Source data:

[Start of section]

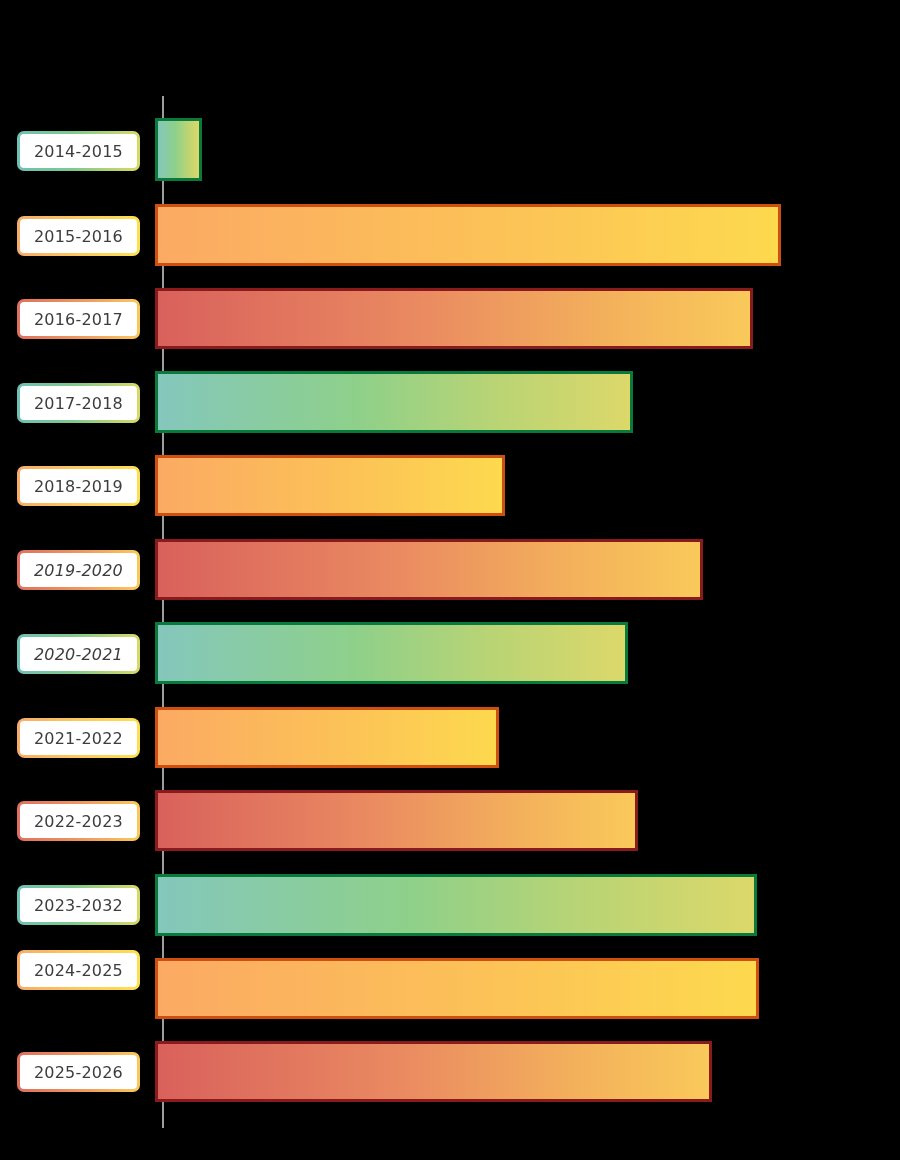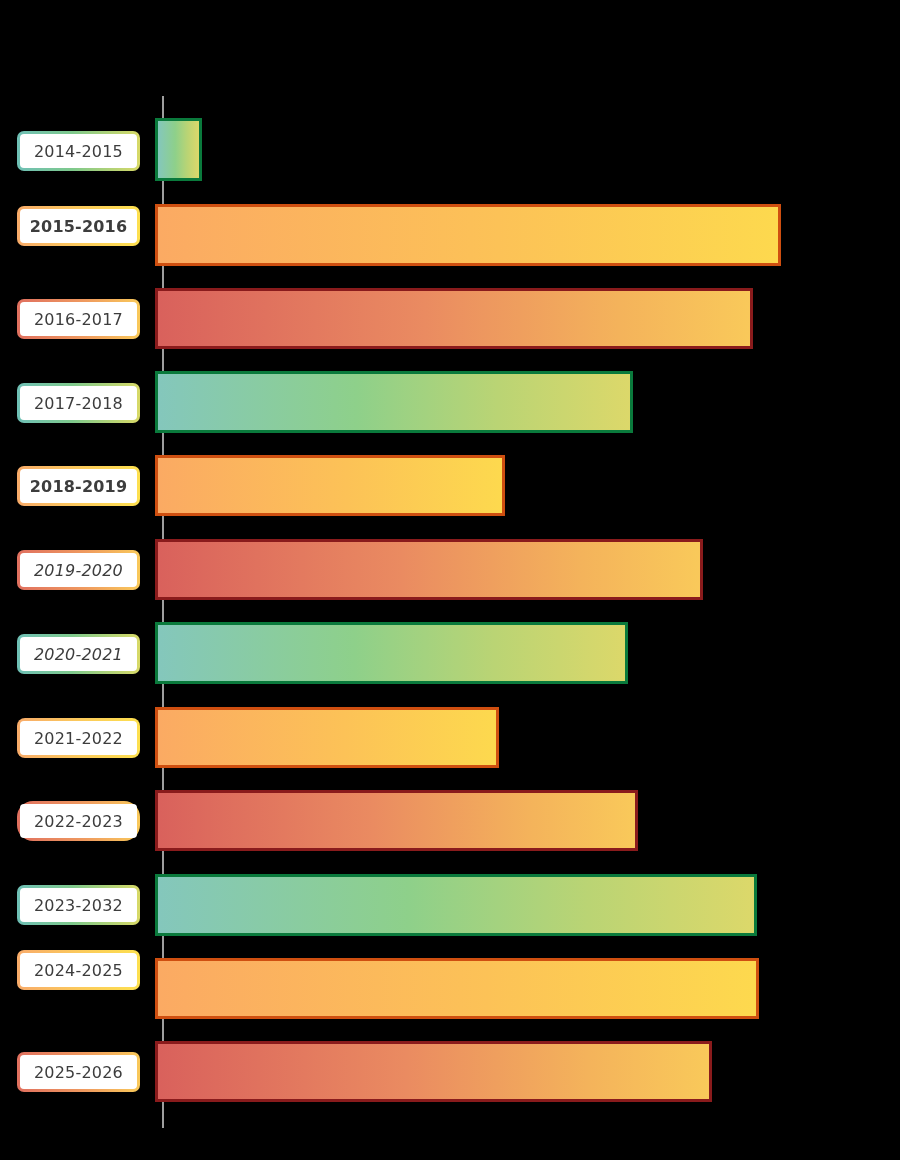--- a/index.html
+++ b/index.html
@@ -103,7 +103,7 @@
         <div class="bar bar-green" style="left: 155px; width: 47px; top: 118px; height: 63px;"></div>
       </div>
       <div class="row" style="top: 0px;">
-        <div class="label-chip chip-orange" style="top: 206px; font-weight: bold;">
+        <div class="label-chip chip-orange" style="top: 216px;">
           <div class="label-chip-inner">2015-2016</div>
         </div>
         <div class="bar bar-orange" style="left: 155px; width: 626px; top: 204px; height: 62px;"></div>

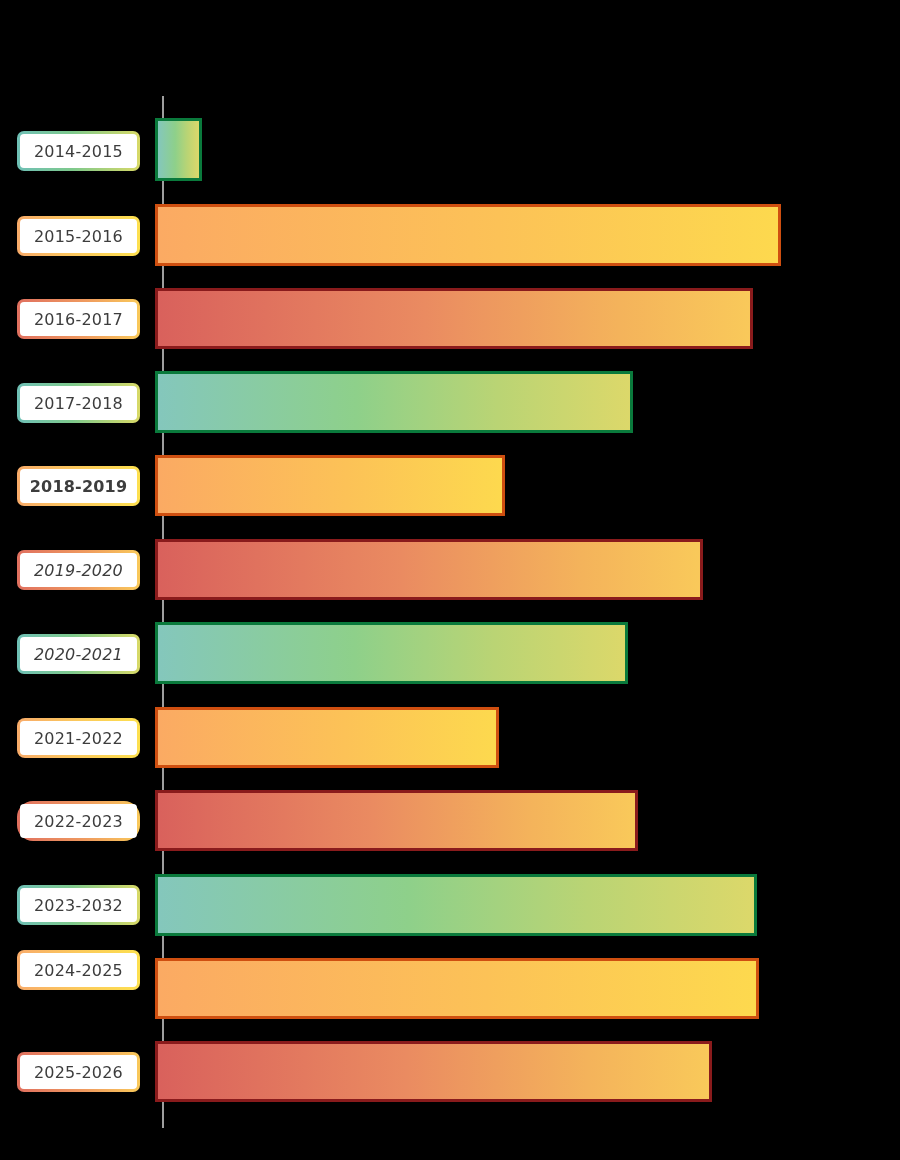--- a/index.html
+++ b/index.html
@@ -121,7 +121,7 @@
         <div class="bar bar-green" style="left: 155px; width: 478px; top: 371px; height: 62px;"></div>
       </div>
       <div class="row" style="top: 0px;">
-        <div class="label-chip chip-orange" style="top: 466px; font-weight: bold;">
+        <div class="label-chip chip-orange" style="top: 466px;">
           <div class="label-chip-inner">2018-2019</div>
         </div>
         <div class="bar bar-orange" style="left: 155px; width: 350px; top: 455px; height: 61px;"></div>

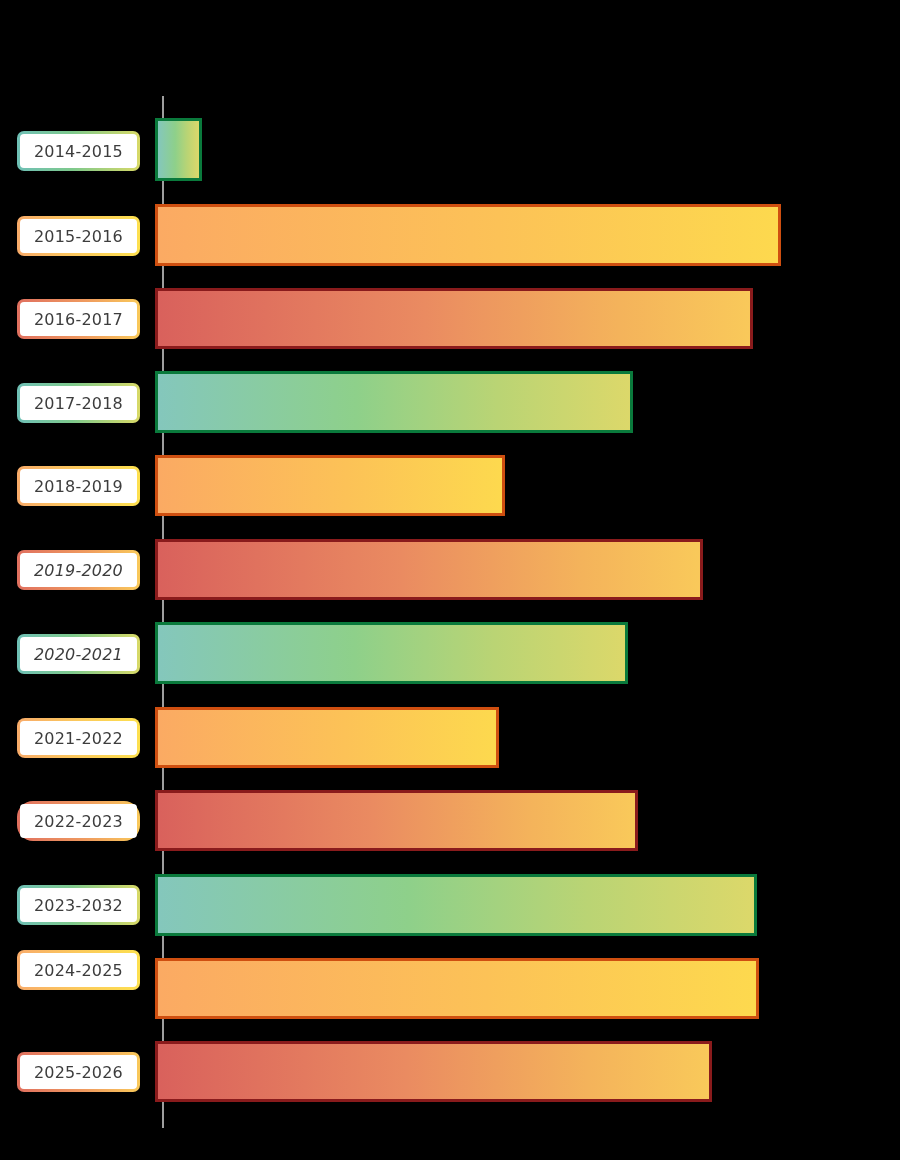--- a/index.html
+++ b/index.html
@@ -145,7 +145,7 @@
         <div class="bar bar-orange" style="left: 155px; width: 344px; top: 707px; height: 61px;"></div>
       </div>
       <div class="row" style="top: 0px;">
-        <div class="label-chip chip-red" style="top: 801px; border-radius: 16px;">
+        <div class="label-chip chip-red" style="top: 801px;">
           <div class="label-chip-inner">2022-2023</div>
         </div>
         <div class="bar bar-red" style="left: 155px; width: 483px; top: 790px; height: 61px;"></div>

[End of section]

_WHAT IS BEING ASKED_
Scan the records for the string "font". Copy each line in which it appears.

_WRITTEN ANSWER_
-        <div class="label-chip chip-orange" style="top: 206px; font-weight: bold;">
-        <div class="label-chip chip-orange" style="top: 466px; font-weight: bold;">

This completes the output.